As children we were loved, soothed, bribed, celebrated, and rewarded with food. On each of these occasions, an intricate network of brain systems and neurotransmitters is hard at work encoding these experiences—laying down new neural tracks connecting your reward center, the part of the brain that makes you feel pleasure, to your memory centers.

Each time you feel stressed and reach for serotonin-boosting junk foods, those nerve cell connections become stronger, and eventually they become so embedded within your brain that they become habits and unconscious responses.

Feel bad → eat a cookie → feel better
Do something good → eat pizza → feel great

For others, the encoding is tied to a traumatic event or series of events, such as physical or emotional abuse, an accident, or witnessing a disaster. During times of heightened stress, the brain’s memory centers shift into overdrive—the events, the emotions, and the way you ate to soothe yourself become etched into your unconscious. This can create a pattern of emotional overeating that you will feel compelled to repeat over and over again.

Your conscious mind knows what you need to do—eat right and exercise, for example—but your unconscious mind fights back. It resists rewriting that code that has been laid down over years and years.

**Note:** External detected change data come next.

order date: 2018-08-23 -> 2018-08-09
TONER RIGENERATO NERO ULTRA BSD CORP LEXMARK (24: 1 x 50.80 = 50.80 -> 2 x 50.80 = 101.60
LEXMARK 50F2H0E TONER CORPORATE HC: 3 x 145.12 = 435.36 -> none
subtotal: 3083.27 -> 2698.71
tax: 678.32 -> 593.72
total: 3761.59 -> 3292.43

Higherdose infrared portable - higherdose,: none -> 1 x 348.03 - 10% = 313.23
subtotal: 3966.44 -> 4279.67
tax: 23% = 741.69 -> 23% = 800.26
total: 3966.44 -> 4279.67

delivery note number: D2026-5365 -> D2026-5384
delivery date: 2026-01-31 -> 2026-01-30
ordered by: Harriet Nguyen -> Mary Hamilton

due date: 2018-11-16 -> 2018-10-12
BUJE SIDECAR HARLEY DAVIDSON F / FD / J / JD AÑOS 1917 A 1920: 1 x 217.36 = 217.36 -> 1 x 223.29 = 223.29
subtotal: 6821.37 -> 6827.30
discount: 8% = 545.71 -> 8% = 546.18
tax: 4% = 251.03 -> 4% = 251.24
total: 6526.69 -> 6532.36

The wrestling match between your conscious mind and unconscious mind sets you up for a lifetime of yo-yo dieting—being good for a few days, weeks, or months then falling back into the old comfortable patterns that are making you overweight and unhappy. To get off the emotional overeating rollercoaster, you have to address this struggle inside your brain.

When referring to SPECT brain imaging, I like to say, “How do you know unless you look?” With emotional overeating, there’s an additional component. My colleague Larry Momaya, M.D., says, “How do you know unless you look into the unconscious mind?”